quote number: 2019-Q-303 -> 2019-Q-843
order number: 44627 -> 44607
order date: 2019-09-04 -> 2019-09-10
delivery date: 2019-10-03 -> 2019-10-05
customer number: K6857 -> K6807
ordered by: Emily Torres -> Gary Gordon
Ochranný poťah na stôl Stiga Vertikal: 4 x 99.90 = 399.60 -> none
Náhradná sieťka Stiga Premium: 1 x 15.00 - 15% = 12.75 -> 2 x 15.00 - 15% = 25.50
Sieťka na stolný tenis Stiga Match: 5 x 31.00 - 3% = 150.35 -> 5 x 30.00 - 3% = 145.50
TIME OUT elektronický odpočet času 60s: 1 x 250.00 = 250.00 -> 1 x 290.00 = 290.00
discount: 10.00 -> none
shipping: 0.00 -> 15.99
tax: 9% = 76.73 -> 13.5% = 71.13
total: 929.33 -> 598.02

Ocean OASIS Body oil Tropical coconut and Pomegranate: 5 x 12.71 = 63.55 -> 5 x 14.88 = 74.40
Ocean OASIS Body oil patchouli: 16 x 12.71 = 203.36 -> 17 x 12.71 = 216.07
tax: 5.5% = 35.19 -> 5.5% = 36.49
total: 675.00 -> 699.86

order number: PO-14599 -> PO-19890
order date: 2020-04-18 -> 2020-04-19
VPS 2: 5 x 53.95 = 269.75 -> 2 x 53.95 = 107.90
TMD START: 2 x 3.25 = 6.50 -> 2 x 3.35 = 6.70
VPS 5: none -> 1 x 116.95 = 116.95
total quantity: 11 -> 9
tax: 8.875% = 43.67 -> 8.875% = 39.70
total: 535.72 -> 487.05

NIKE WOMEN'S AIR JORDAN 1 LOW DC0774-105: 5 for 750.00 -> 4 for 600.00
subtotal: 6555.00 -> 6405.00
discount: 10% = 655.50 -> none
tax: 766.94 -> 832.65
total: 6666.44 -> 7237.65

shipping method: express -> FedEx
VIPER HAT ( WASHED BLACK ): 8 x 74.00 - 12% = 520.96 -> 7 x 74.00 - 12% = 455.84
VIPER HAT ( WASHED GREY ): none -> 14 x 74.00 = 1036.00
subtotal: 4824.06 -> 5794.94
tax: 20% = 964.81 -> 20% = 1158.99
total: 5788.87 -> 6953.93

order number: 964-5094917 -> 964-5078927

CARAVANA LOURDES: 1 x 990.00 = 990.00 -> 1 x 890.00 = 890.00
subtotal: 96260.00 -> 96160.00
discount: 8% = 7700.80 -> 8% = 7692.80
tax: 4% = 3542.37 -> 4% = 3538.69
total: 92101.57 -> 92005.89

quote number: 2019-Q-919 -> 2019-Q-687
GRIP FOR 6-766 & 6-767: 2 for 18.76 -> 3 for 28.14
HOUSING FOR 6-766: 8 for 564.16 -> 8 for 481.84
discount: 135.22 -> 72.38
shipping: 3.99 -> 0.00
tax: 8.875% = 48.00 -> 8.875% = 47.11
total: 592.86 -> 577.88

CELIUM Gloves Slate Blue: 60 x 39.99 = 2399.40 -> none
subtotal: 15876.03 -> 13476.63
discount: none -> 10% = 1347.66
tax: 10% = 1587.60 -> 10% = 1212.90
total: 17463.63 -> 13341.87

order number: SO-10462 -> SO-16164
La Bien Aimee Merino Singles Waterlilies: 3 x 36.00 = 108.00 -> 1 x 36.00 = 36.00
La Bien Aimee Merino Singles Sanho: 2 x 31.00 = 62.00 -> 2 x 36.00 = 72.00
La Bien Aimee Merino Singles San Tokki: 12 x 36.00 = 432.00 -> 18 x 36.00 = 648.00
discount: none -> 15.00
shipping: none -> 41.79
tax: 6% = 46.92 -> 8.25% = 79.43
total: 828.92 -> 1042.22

----------

▶ [EXERCISE]: Only the lines above from the one with "NIKE WOMEN'S AIR" up to and including the one with "order number: 964-5094917 -> 964-5078927" should be repeated, exactly as written.

▶ [RESPONSE]:
NIKE WOMEN'S AIR JORDAN 1 LOW DC0774-105: 5 for 750.00 -> 4 for 600.00
subtotal: 6555.00 -> 6405.00
discount: 10% = 655.50 -> none
tax: 766.94 -> 832.65
total: 6666.44 -> 7237.65

shipping method: express -> FedEx
VIPER HAT ( WASHED BLACK ): 8 x 74.00 - 12% = 520.96 -> 7 x 74.00 - 12% = 455.84
VIPER HAT ( WASHED GREY ): none -> 14 x 74.00 = 1036.00
subtotal: 4824.06 -> 5794.94
tax: 20% = 964.81 -> 20% = 1158.99
total: 5788.87 -> 6953.93

order number: 964-5094917 -> 964-5078927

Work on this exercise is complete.